→ **Work order**
The answer should be an exact copy of the data.

→ **Listed entries**
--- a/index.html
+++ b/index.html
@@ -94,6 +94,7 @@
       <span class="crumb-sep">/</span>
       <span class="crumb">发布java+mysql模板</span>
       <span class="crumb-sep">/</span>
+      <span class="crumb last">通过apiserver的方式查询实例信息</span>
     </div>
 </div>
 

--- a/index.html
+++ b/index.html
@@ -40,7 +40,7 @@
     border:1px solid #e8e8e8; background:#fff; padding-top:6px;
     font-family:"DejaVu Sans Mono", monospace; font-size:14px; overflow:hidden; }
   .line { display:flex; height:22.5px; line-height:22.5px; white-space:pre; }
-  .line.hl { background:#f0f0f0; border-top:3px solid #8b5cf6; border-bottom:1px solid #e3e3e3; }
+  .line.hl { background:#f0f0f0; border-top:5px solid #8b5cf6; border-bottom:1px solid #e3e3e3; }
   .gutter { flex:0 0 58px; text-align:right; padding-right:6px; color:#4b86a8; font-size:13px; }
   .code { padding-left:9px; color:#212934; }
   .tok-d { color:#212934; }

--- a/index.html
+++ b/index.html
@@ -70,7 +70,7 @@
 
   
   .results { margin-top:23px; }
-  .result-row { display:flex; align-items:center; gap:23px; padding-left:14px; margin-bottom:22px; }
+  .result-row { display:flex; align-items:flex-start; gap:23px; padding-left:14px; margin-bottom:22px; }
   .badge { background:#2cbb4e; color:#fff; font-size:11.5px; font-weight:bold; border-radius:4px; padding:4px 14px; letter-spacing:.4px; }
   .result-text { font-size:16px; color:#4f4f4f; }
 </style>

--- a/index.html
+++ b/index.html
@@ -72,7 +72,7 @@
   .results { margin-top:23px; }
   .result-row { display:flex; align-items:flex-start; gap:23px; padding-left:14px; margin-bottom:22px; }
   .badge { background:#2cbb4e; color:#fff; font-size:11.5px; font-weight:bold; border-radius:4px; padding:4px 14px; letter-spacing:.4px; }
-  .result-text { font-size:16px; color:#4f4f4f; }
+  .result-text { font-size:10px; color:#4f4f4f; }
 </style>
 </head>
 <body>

→ **Response**
--- a/index.html
+++ b/index.html
@@ -94,6 +94,7 @@
       <span class="crumb-sep">/</span>
       <span class="crumb">发布java+mysql模板</span>
       <span class="crumb-sep">/</span>
+      <span class="crumb last">通过apiserver的方式查询实例信息</span>
     </div>
 </div>
 

--- a/index.html
+++ b/index.html
@@ -40,7 +40,7 @@
     border:1px solid #e8e8e8; background:#fff; padding-top:6px;
     font-family:"DejaVu Sans Mono", monospace; font-size:14px; overflow:hidden; }
   .line { display:flex; height:22.5px; line-height:22.5px; white-space:pre; }
-  .line.hl { background:#f0f0f0; border-top:3px solid #8b5cf6; border-bottom:1px solid #e3e3e3; }
+  .line.hl { background:#f0f0f0; border-top:5px solid #8b5cf6; border-bottom:1px solid #e3e3e3; }
   .gutter { flex:0 0 58px; text-align:right; padding-right:6px; color:#4b86a8; font-size:13px; }
   .code { padding-left:9px; color:#212934; }
   .tok-d { color:#212934; }

--- a/index.html
+++ b/index.html
@@ -70,7 +70,7 @@
 
   
   .results { margin-top:23px; }
-  .result-row { display:flex; align-items:center; gap:23px; padding-left:14px; margin-bottom:22px; }
+  .result-row { display:flex; align-items:flex-start; gap:23px; padding-left:14px; margin-bottom:22px; }
   .badge { background:#2cbb4e; color:#fff; font-size:11.5px; font-weight:bold; border-radius:4px; padding:4px 14px; letter-spacing:.4px; }
   .result-text { font-size:16px; color:#4f4f4f; }
 </style>

--- a/index.html
+++ b/index.html
@@ -72,7 +72,7 @@
   .results { margin-top:23px; }
   .result-row { display:flex; align-items:flex-start; gap:23px; padding-left:14px; margin-bottom:22px; }
   .badge { background:#2cbb4e; color:#fff; font-size:11.5px; font-weight:bold; border-radius:4px; padding:4px 14px; letter-spacing:.4px; }
-  .result-text { font-size:16px; color:#4f4f4f; }
+  .result-text { font-size:10px; color:#4f4f4f; }
 </style>
 </head>
 <body>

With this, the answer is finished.